ETO Guest Speaker Series
Emerging Technology Office Speaker Series
Tuesday, April 28, 2009
11:00 - 12:30, room 6N120, backup room 5N116
VTC to Bedford room 2M148
“Passive Vision and the Power of Collective Imaging”
Robert Pless
Assoc. Prof. of Computer Science and Engineering, Washington University
The web has an enormous collection of live cameras that image parks, roads, cities, beaches, mountains, buildings, parking lots, and so on. Over the last 5 years, I have been working to understand how to effectively use this massively distributed, scalable, and already existing network of cameras. In this talk I will introduce the AMOS (Archive of Many Outdoor Scenes) database, which includes images from 1000 cameras captured every half hour over the last 3 years. I will show preliminary algorithms for geo-locating and calibrating these cameras just from image data, and work designed to annotate the scene and the objects in view.
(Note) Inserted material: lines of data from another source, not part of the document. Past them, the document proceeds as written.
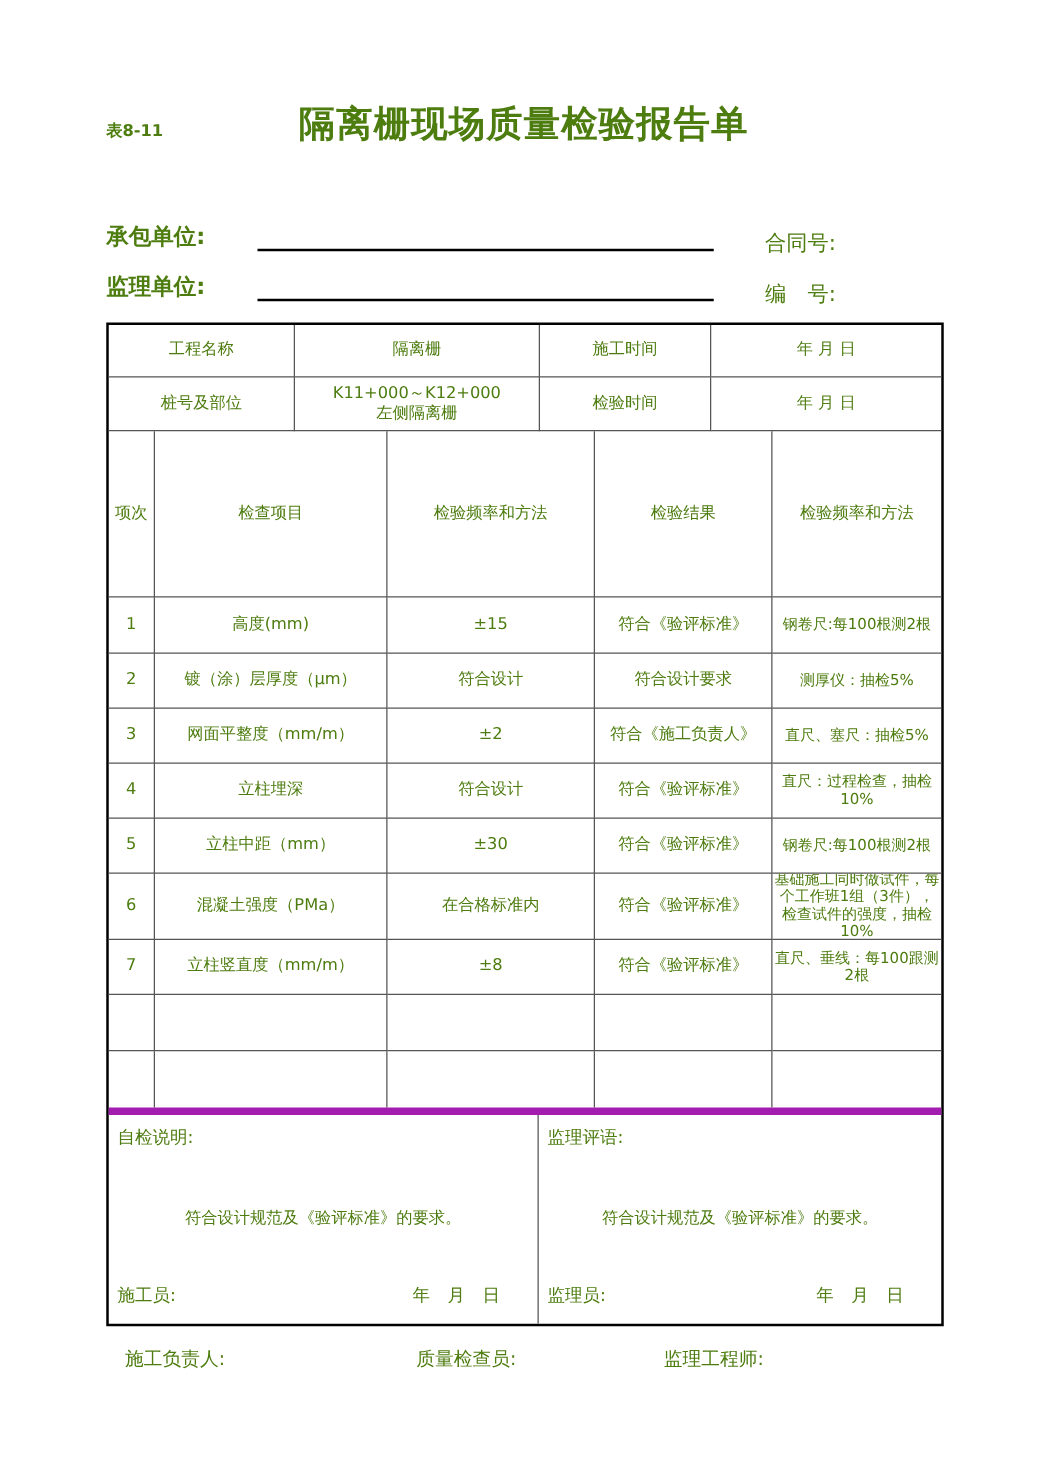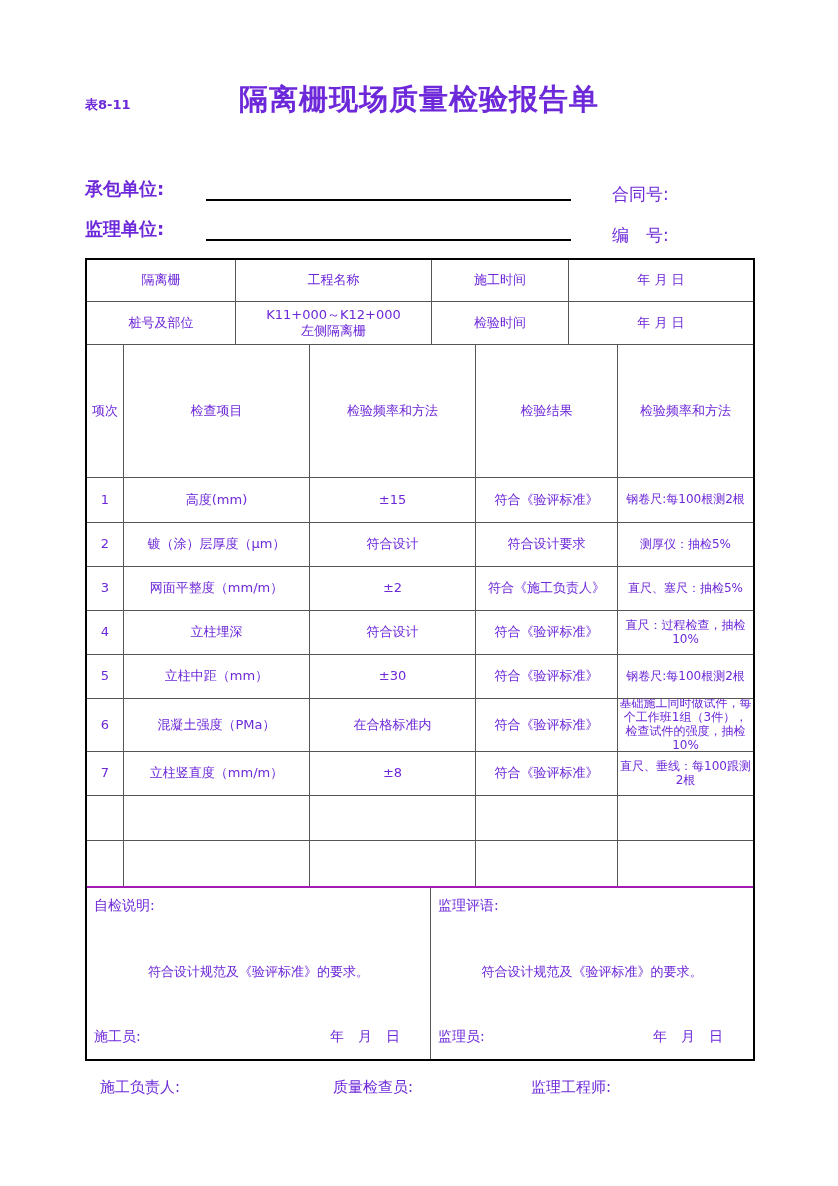--- a/index.html
+++ b/index.html
@@ -3,21 +3,21 @@
 <meta charset="utf-8">
 <style>
   * { box-sizing: border-box; margin: 0; padding: 0; }
   html, body { background: #ffffff; }
   .page {
     position: relative;
     width: 838px;
     height: 1186px;
     background: #ffffff;
     font-family: "DejaVu Sans", "Liberation Sans", sans-serif;
-    color: #6d28d9;
+    color: #4d7c0f;
     overflow: hidden;
   }
   .form-code {
     position: absolute; left: 85px; top: 96px;
     font-size: 13px; font-weight: bold;
   }
   .title {
     position: absolute; left: 0; right: 0; top: 80px;
     text-align: center; font-size: 29px; font-weight: bold;
     letter-spacing: 1px;
@@ -32,21 +32,21 @@
   .serial-no { top: 224px; }
 
   .tbl {
     position: absolute; left: 85px; top: 258px;
     width: 670px; border: 2px solid #000;
     background: #fff;
   }
   .g1 { display: grid; grid-template-columns: 149px 196px 137px 184px; grid-template-rows: 42px 43px; }
   .g2 { display: grid; grid-template-columns: 37px 186px 166px 142px 135px;
         grid-template-rows: 133px 45px 44px 44px 44px 44px 53px 44px 45px 45px; }
-  .g3 { display: grid; grid-template-columns: 344px 322px; height: 173px; border-top: 2px solid #a21caf; }
+  .g3 { display: grid; grid-template-columns: 344px 322px; height: 173px; border-top: 6px solid #a21caf; }
 
   .c {
     border-right: 1px solid #555;
     border-bottom: 1px solid #555;
     display: flex; align-items: center; justify-content: center;
     text-align: center; font-size: 13px; line-height: 1.25;
     padding: 1px 2px; overflow: hidden;
   }
   .c.last { border-right: none; }
   .g2 .row-last { border-bottom: none; }
@@ -81,22 +81,22 @@
 
   <div class="field-row row-supervisor">
     <span class="lbl">监理单位:</span>
     <span class="fill"></span>
   </div>
   <div class="side-label serial-no">编　号:</div>
 
   <div class="tbl">
 
     <div class="g1">
+      <div class="c">工程名称</div>
       <div class="c">隔离栅</div>
-      <div class="c">工程名称</div>
       <div class="c">施工时间</div>
       <div class="c last">年 月 日</div>
 
       <div class="c">桩号及部位</div>
       <div class="c pre">K11+000～K12+000
 左侧隔离栅</div>
       <div class="c">检验时间</div>
       <div class="c last">年 月 日</div>
     </div>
These algorithms are inspired by a combination of work by time-lapse video artists Jason Salavon and Hiroshi Sugimoto, and the work on natural scene statistics that grounds many bio-mimetic image representations. These algorithms provide a robust basis to analyze time-stamped images from a fixed camera, and I will explore some possibilities in the collective use of all the webcams attached to the Internet as a novel global sensor that may help measure weather, social, and climate changes.
I will also briefly present ongoing research in robust tracking of moving targets from persistent video, and the use of light-field imaging techniques using a novel type of plenoptic camera.
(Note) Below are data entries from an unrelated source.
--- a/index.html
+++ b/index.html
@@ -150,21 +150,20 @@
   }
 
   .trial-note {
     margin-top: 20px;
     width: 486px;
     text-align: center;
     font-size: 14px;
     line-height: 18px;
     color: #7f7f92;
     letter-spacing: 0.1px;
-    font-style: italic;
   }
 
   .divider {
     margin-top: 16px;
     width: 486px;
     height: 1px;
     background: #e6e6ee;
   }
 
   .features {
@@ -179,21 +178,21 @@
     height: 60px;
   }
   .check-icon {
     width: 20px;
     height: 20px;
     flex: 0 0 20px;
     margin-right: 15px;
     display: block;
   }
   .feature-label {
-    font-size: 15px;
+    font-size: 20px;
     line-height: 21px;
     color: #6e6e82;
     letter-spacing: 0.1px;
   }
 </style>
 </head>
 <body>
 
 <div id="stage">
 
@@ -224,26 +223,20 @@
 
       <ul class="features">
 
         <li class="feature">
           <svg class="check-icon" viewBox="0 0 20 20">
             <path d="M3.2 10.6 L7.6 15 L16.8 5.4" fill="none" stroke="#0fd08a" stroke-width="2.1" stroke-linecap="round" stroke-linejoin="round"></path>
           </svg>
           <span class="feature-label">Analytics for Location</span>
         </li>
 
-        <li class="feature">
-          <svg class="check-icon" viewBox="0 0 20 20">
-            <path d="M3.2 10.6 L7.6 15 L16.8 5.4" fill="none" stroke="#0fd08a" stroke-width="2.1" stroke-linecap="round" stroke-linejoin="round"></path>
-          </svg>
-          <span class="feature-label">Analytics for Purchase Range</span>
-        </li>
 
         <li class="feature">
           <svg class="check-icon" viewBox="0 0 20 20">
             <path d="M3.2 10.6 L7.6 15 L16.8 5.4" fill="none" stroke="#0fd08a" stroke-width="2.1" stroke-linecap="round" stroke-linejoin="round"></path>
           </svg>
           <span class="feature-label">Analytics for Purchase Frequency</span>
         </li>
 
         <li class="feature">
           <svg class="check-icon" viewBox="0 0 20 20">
Biography: Robert Pless is an Associate Professor of Computer Science and Engineering at Washington University in St. Louis. He received a B.S. in Computer Science from Cornell University in 1994, and a Ph.D. in Computer Science from the University of Maryland, College Park in 2000. In 2006 he received the NSF CAREER award, and the Emerson Excellence in Teaching award. He has chaired the IEEE Workshop on Omnidirectional Vision and Camera Networks (OMNIVIS) in 2003, the MICCAI Workshop on Manifold Learning and Medical Imaging in 2008, and the upcoming IEEE Workshop on Motion and Video Computing, to be held in December of 2009.